REQUIRED ACTION: Restate, exactly and without pictures, the lines from the start of the listing below through the line holding "[1080,87,1118,101] [726,108,813,124] DEL, REF_SKIP)".

INFORMATION:
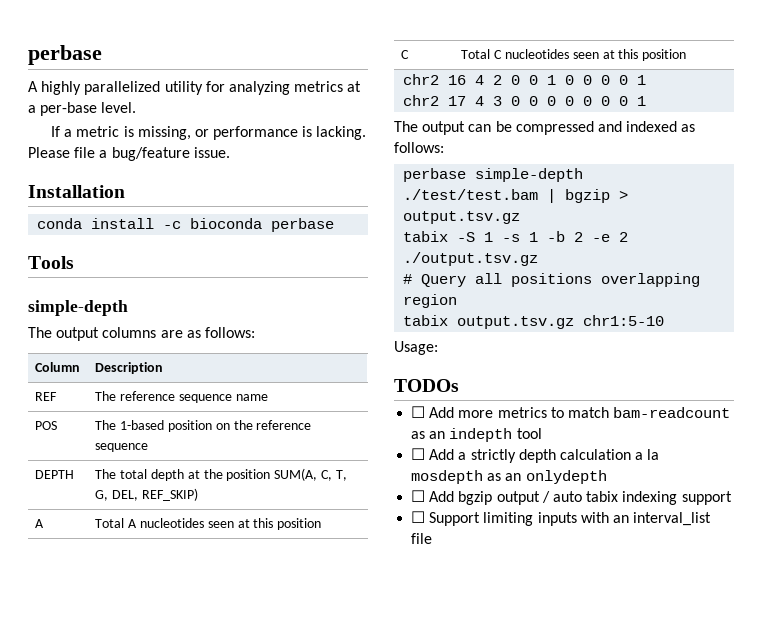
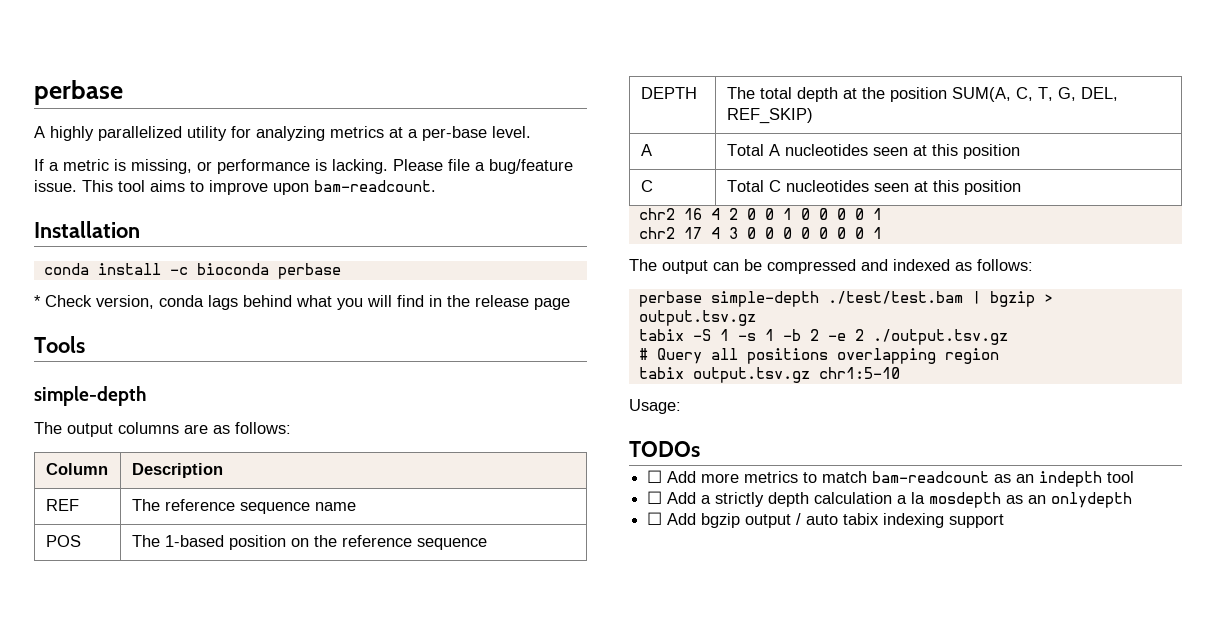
(230, 152) none -> [82,180,436,195] This tool aims to improve upon bam-readcount.
(335, 225) none -> [34,295,570,310] // * Check version, conda lags behind what you will find in the release page
[411,511,712,526] [411,533,433,544] // ☐ Support limiting inputs with an interval_list file -> (1005, 521) none

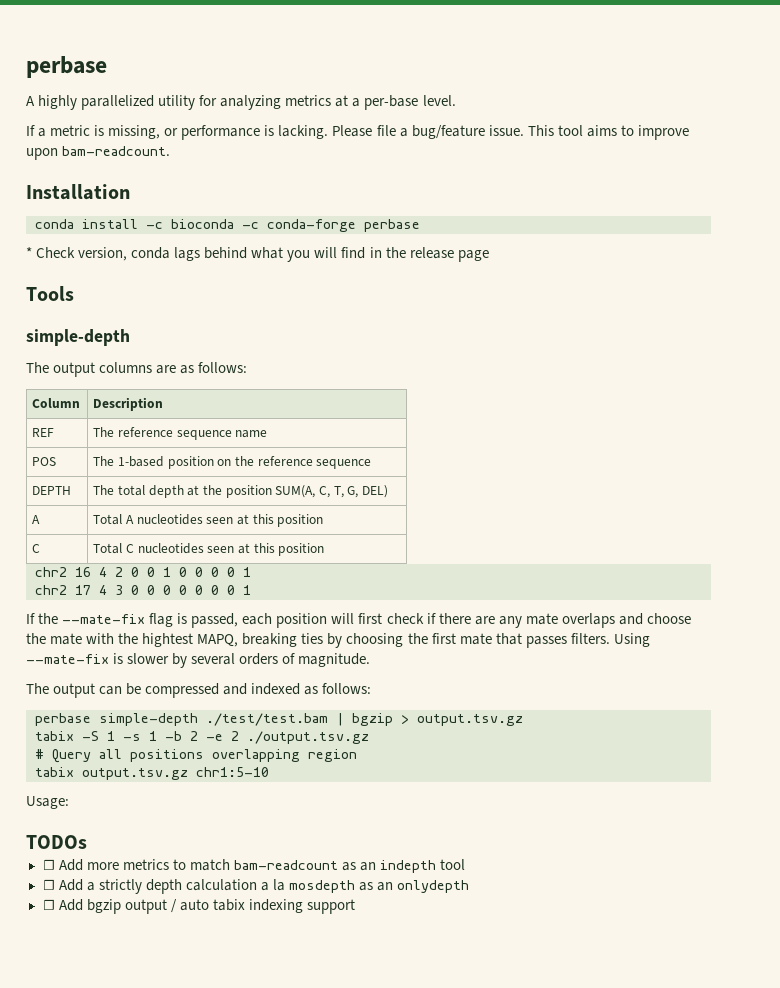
(269, 269) none -> [242,219,356,232] -c conda-forge
[1080,87,1118,101] [726,108,813,124] DEL, REF_SKIP) -> [361,485,388,498] DEL)
(882, 233) none -> [26,613,691,628] [26,633,650,648] [26,653,371,668] // If the --mate-fix flag is passed, each position will first check if there are any mate overlaps and choose the mate with the hightest MAPQ, breaking ties by choosing the first mate that passes filters. Using --mate-fix is slower by several orders of magnitude.

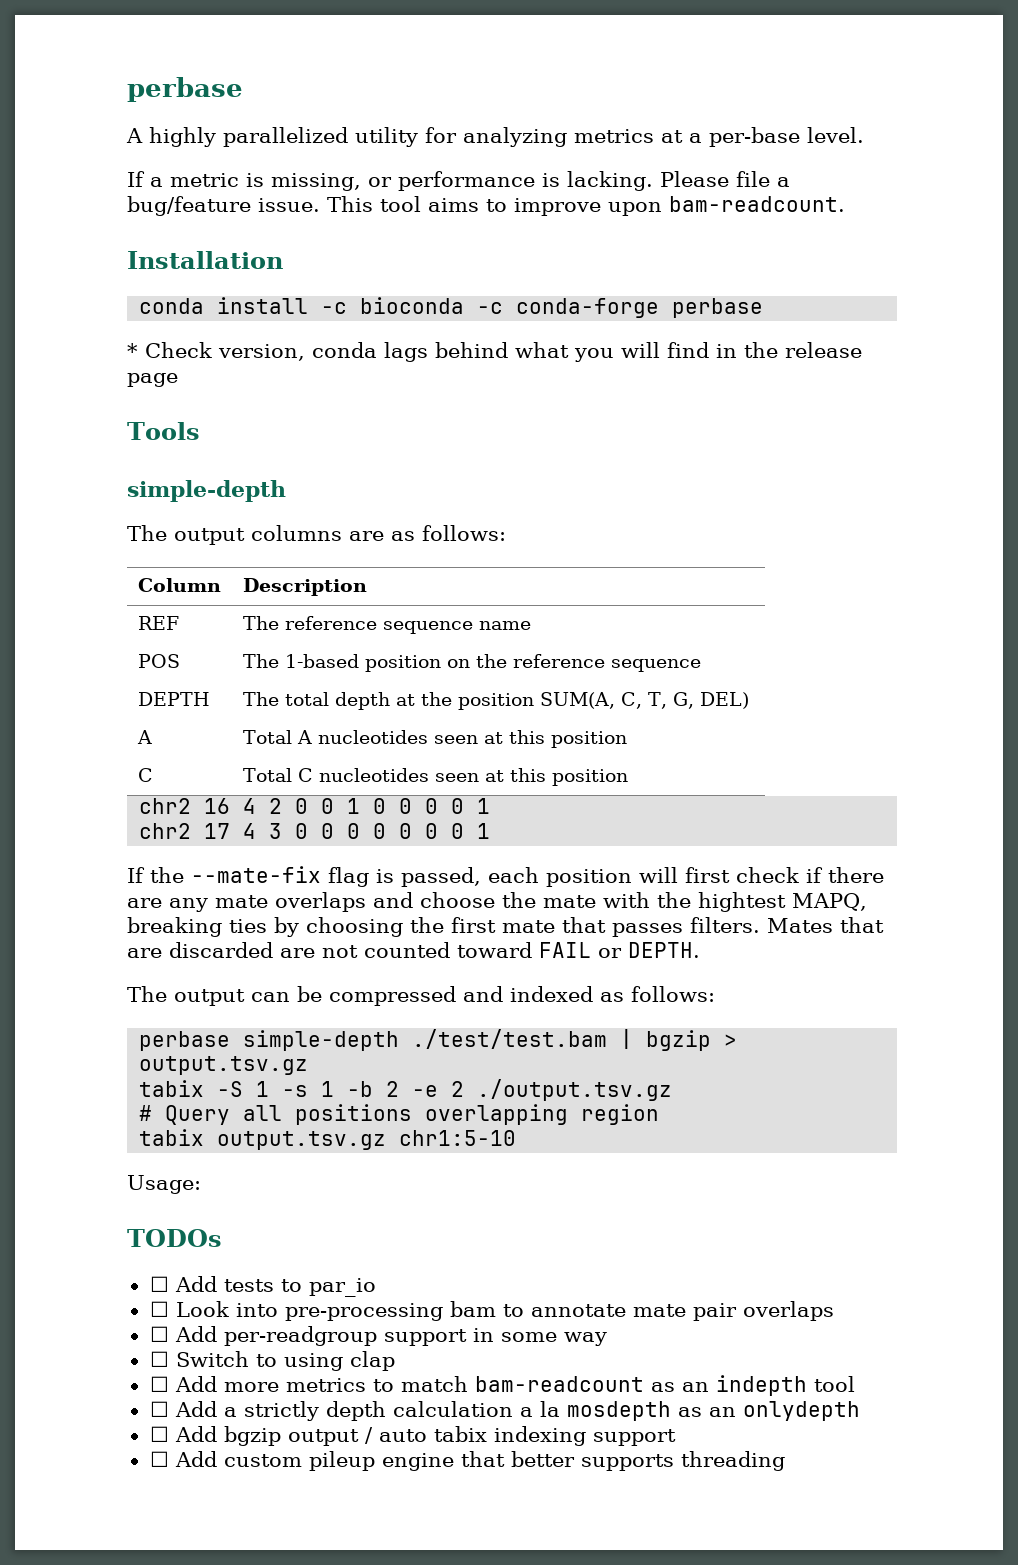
[613,633,650,647] [26,653,371,668] Using --mate-fix is slower by several orders of magnitude. -> [767,917,884,933] [127,942,700,958] Mates that are discarded are not counted toward FAIL or DEPTH.
(87, 842) none -> [149,1276,376,1297] [149,1301,834,1321] [149,1326,607,1346] [149,1351,395,1371] // ☐ Add tests to par_io // ☐ Look into pre-processing bam to annotate mate pair overlaps // ☐ Add per-readgroup support in some way // ☐ Switch to using clap
(355, 906) none -> [149,1451,785,1471] // ☐ Add custom pileup engine that better supports threading

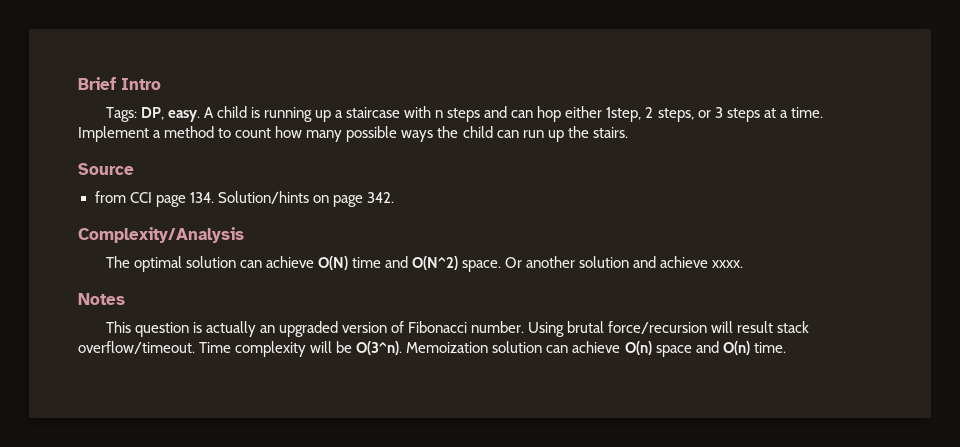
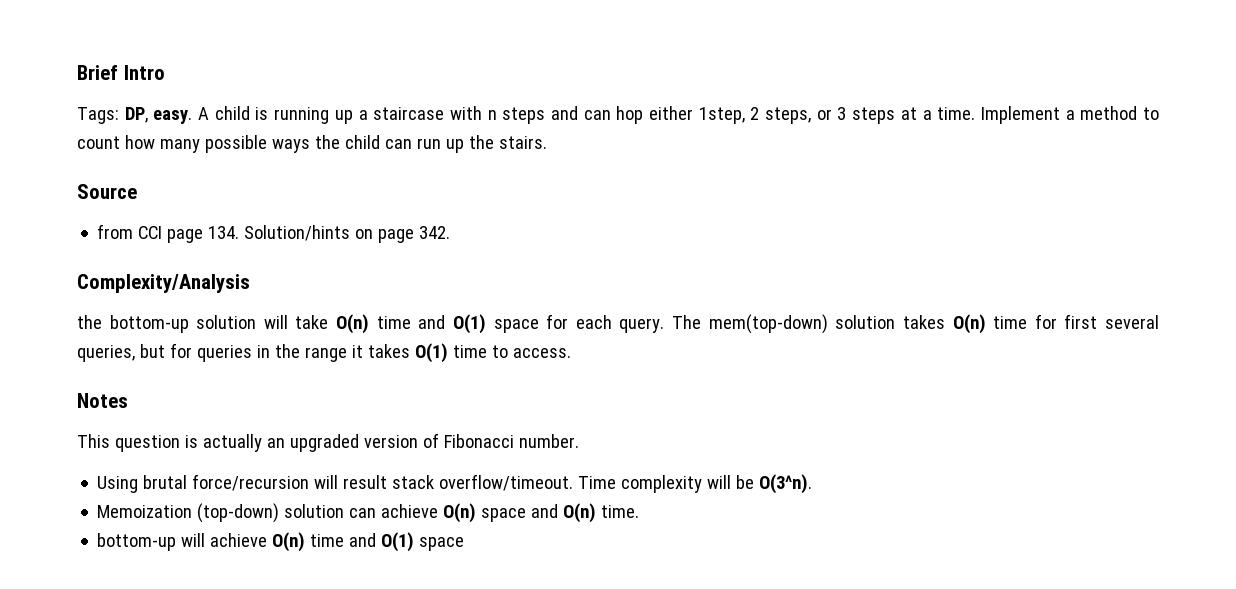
[105,256,744,272] The optimal solution can achieve O(N) time and O(N^2) space. Or another solution and achieve xxxx. -> [77,314,1159,334] [77,343,571,363] the bottom-up solution will take O(n) time and O(1) space for each query. The mem(top-down) solution takes O(n) time for first several queries, but for queries in the range it takes O(1) time to access.
(525, 327) none -> (579, 441) //
[406,342,489,353] Memoization -> [97,503,280,523] // Memoization (top-down)
(786, 347) none -> [97,532,465,552] // bottom-up will achieve O(n) time and O(1) space

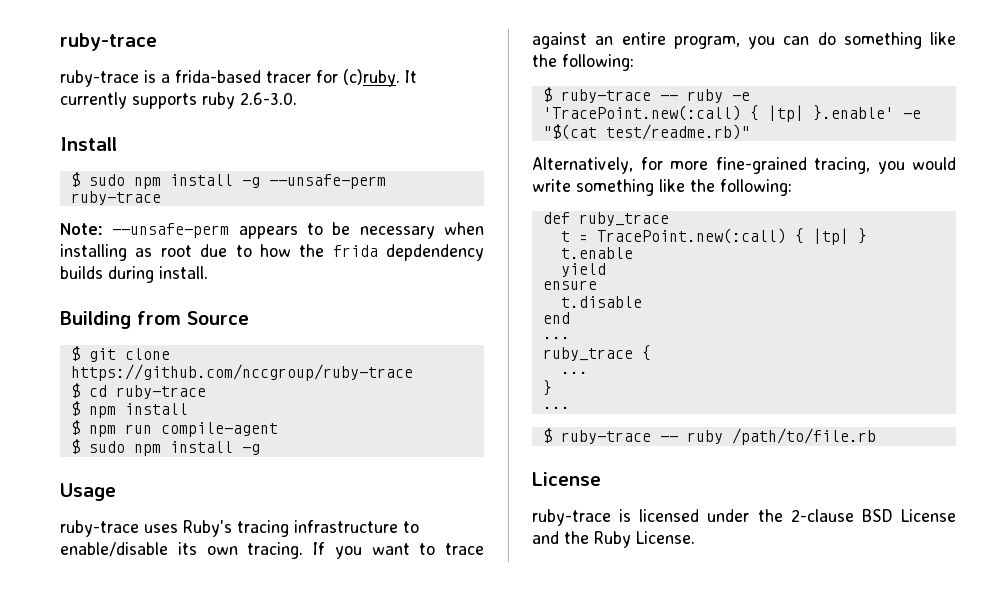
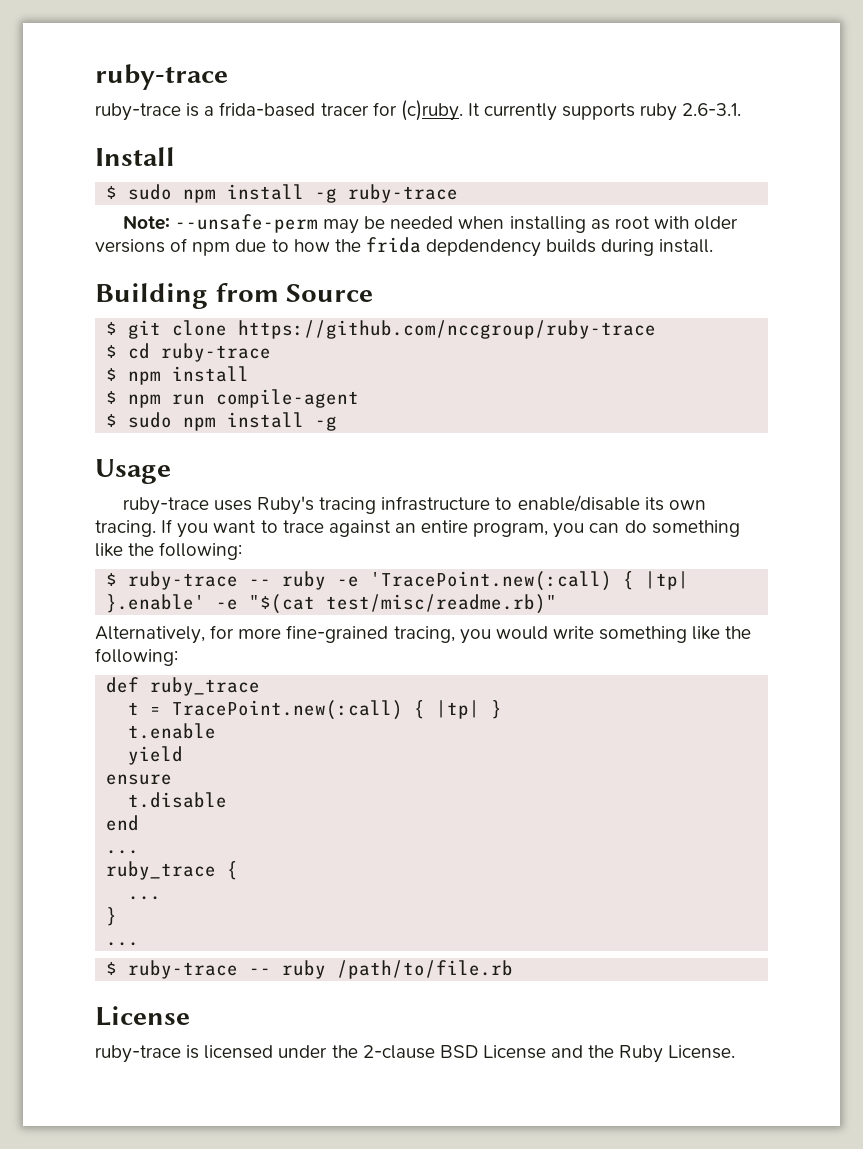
[240,92,297,105] 2.6-3.0. -> [682,103,742,116] 2.6-3.1.
[268,174,386,189] --unsafe-perm -> (338, 195) none
[238,222,484,239] [60,244,192,261] appears to be necessary when installing as root -> [323,216,739,234] [95,238,231,256] may be needed when installing as root with older versions of npm
[605,124,750,140] test/readme.rb)" -> [326,594,558,614] test/misc/readme.rb)"

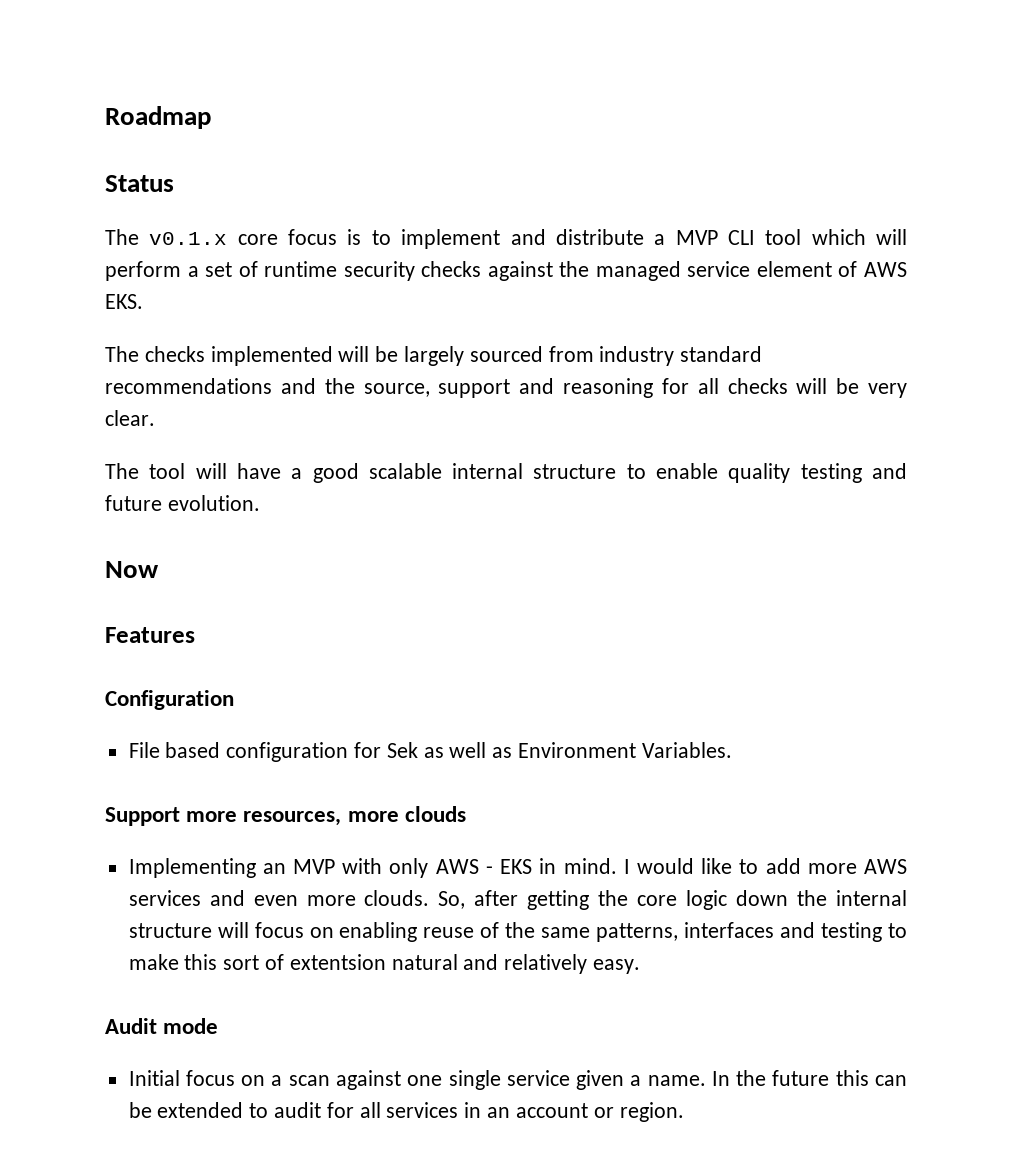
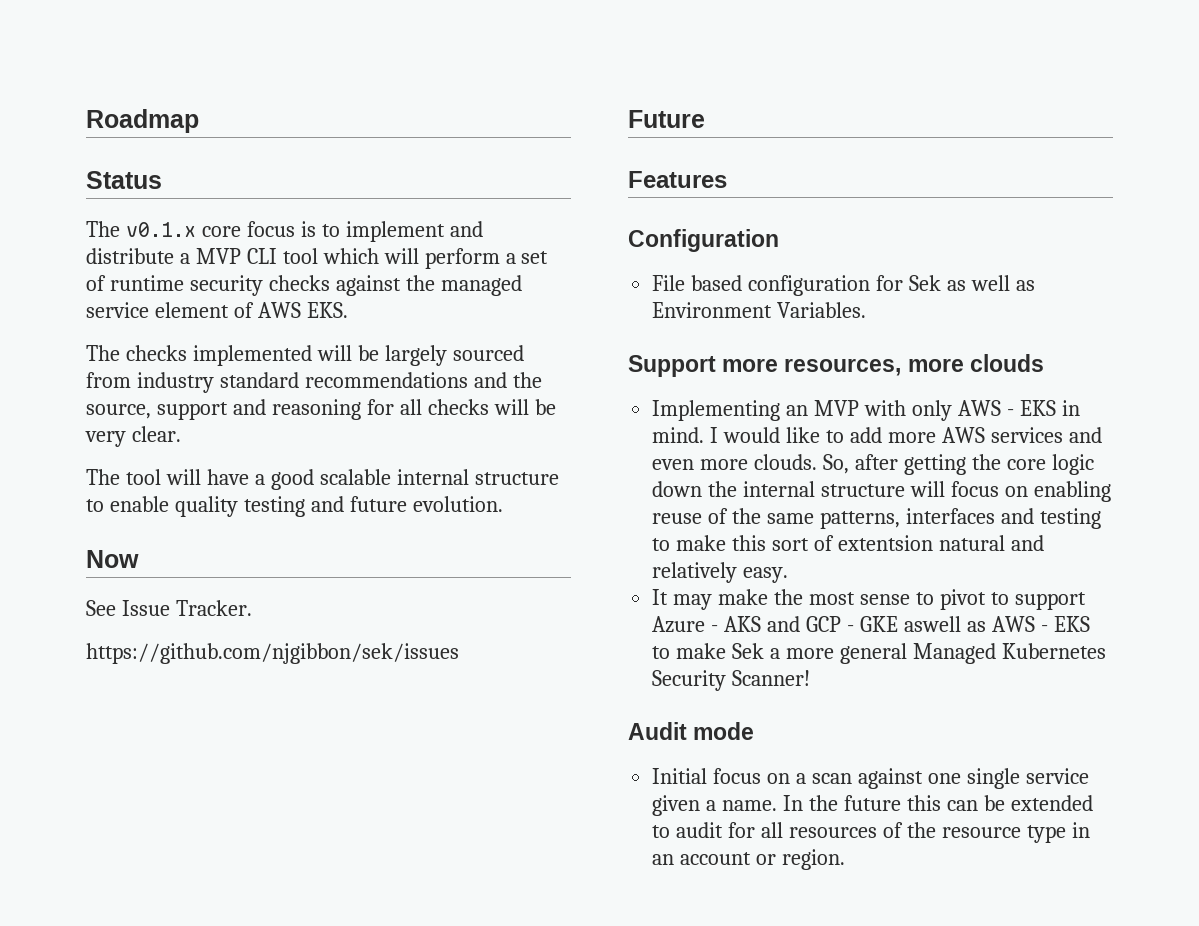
(159, 569) none -> [86,600,252,616] [86,643,459,664] [628,110,705,128] // See Issue Tracker. // https://github.com/njgibbon/sek/issues // Future
(641, 966) none -> [652,589,1086,610] [652,616,1090,633] [652,643,1106,664] [652,670,811,691] // It may make the most sense to pivot to support Azure - AKS and GCP - GKE aswell as AWS - EKS to make Sek a more general Managed Kubernetes Security Scanner!
[386,1102,459,1118] services -> [788,822,1066,843] resources of the resource type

EXERCISE RESPONSE:
(230, 152) none -> [82,180,436,195] This tool aims to improve upon bam-readcount.
(335, 225) none -> [34,295,570,310] // * Check version, conda lags behind what you will find in the release page
[411,511,712,526] [411,533,433,544] // ☐ Support limiting inputs with an interval_list file -> (1005, 521) none

(269, 269) none -> [242,219,356,232] -c conda-forge
[1080,87,1118,101] [726,108,813,124] DEL, REF_SKIP) -> [361,485,388,498] DEL)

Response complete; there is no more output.